> **What the task asks**
Only the pictures should be dropped; every line of the data must come back exactly as written.

> **Data extract**
________________________

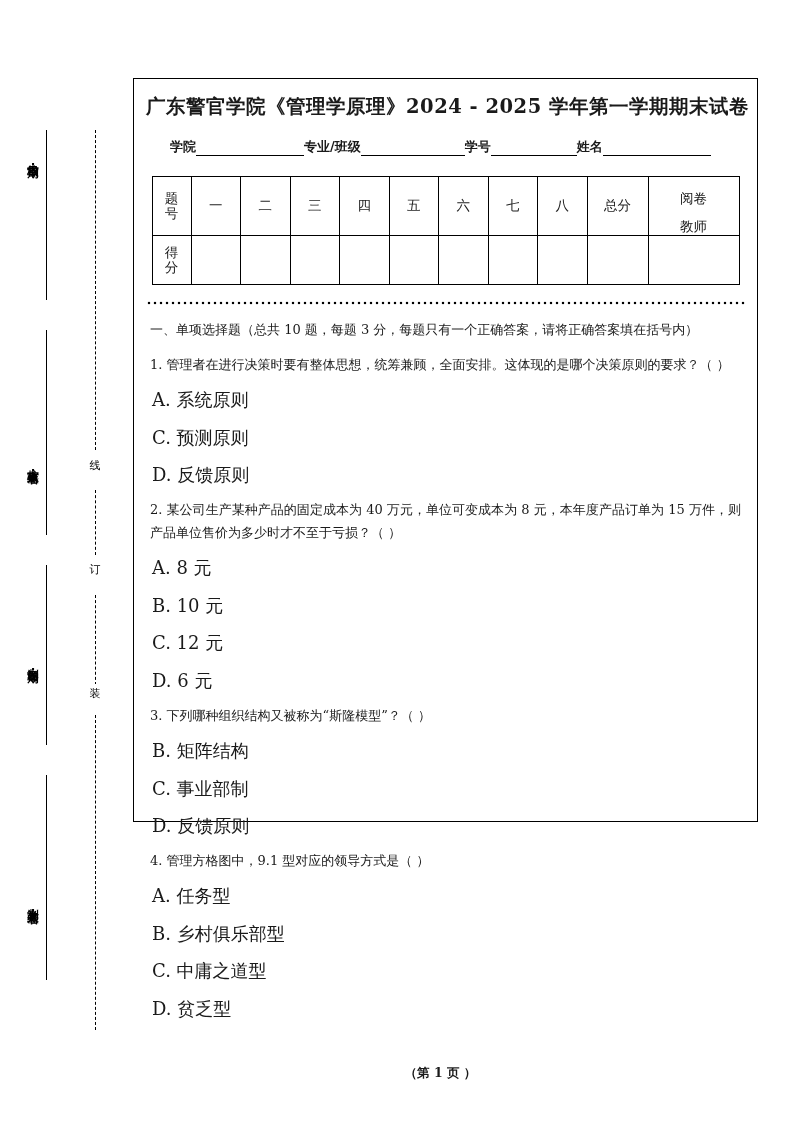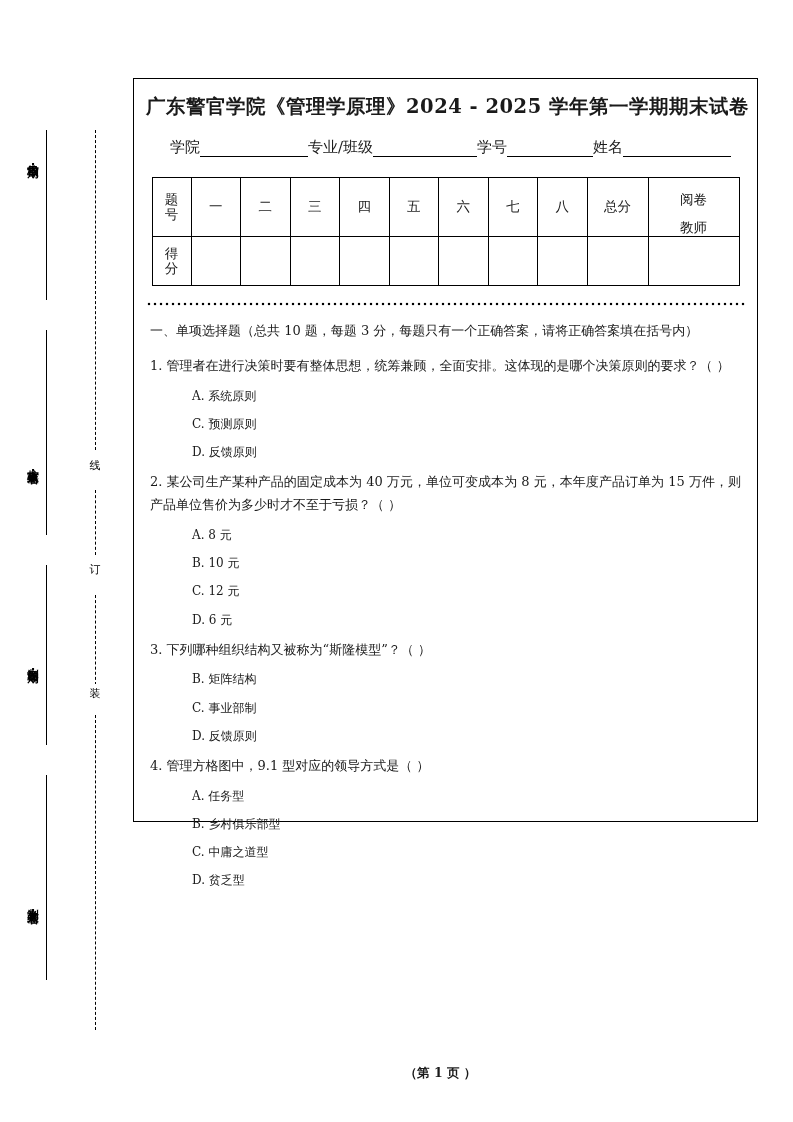--- a/index.html
+++ b/index.html
@@ -83,21 +83,21 @@
     margin-top: 18px;
     padding: 0 14px 0 24px;
     font-size: 12.5px;
     font-family: "DejaVu Serif", "Liberation Serif", serif;
   }
   .info-field {
     display: flex;
     align-items: flex-end;
     white-space: nowrap;
   }
-  .info-label { font-size: 15px; }
+  .info-label { font-size: 13px; font-weight: bold; }
   .info-blank {
     border-bottom: 1px solid #000;
     height: 13px;
   }
   .b-xl { width: 108px; }
   .b-lg { width: 104px; }
   .b-md { width: 86px; }
   .b-sm { width: 108px; }
 
   
@@ -147,25 +147,24 @@
     text-align: justify;
     margin-bottom: 12px;
   }
   .q-stem {
     font-size: 13px;
     line-height: 1.75;
     text-align: justify;
     margin-bottom: 9px;
   }
   .q-opt {
-    font-size: 12px;
+    font-size: 18px;
     line-height: 1.6;
     margin-bottom: 9px;
     padding-left: 2px;
-    margin-left: 40px;
   }
   .q-block { margin-bottom: 4px; }
 
   
   #page-footer {
     position: absolute;
     left: 0;
     top: 1065px;
     width: 793px;
     text-align: center;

________________________

> **Your response**
--- a/index.html
+++ b/index.html
@@ -83,21 +83,21 @@
     margin-top: 18px;
     padding: 0 14px 0 24px;
     font-size: 12.5px;
     font-family: "DejaVu Serif", "Liberation Serif", serif;
   }
   .info-field {
     display: flex;
     align-items: flex-end;
     white-space: nowrap;
   }
-  .info-label { font-size: 15px; }
+  .info-label { font-size: 13px; font-weight: bold; }
   .info-blank {
     border-bottom: 1px solid #000;
     height: 13px;
   }
   .b-xl { width: 108px; }
   .b-lg { width: 104px; }
   .b-md { width: 86px; }
   .b-sm { width: 108px; }
 
   
@@ -147,25 +147,24 @@
     text-align: justify;
     margin-bottom: 12px;
   }
   .q-stem {
     font-size: 13px;
     line-height: 1.75;
     text-align: justify;
     margin-bottom: 9px;
   }
   .q-opt {
-    font-size: 12px;
+    font-size: 18px;
     line-height: 1.6;
     margin-bottom: 9px;
     padding-left: 2px;
-    margin-left: 40px;
   }
   .q-block { margin-bottom: 4px; }
 
   
   #page-footer {
     position: absolute;
     left: 0;
     top: 1065px;
     width: 793px;
     text-align: center;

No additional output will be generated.